Aim of the exercise –
Beginning at the line that contains "(126, 368) none -> [462,306,485,318] the", return every remaining line of the data below exactly; return nothing before it.

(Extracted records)
"""

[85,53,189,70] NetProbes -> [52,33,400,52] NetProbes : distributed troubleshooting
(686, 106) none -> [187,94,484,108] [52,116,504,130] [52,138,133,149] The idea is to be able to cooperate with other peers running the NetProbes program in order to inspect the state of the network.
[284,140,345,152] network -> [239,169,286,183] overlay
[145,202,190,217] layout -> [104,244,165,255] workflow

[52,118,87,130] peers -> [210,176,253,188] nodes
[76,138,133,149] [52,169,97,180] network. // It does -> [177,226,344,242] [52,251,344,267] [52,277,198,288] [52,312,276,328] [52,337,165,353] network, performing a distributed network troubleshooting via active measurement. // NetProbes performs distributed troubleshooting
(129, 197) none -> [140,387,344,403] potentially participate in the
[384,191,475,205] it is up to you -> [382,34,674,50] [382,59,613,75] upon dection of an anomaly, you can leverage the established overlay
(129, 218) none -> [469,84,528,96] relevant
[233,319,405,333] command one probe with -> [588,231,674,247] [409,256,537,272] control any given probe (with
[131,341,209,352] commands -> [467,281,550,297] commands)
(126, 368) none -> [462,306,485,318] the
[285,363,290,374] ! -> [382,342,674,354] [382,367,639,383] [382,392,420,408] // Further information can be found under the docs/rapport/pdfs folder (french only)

"""

Solution for this task –
(126, 368) none -> [462,306,485,318] the
[285,363,290,374] ! -> [382,342,674,354] [382,367,639,383] [382,392,420,408] // Further information can be found under the docs/rapport/pdfs folder (french only)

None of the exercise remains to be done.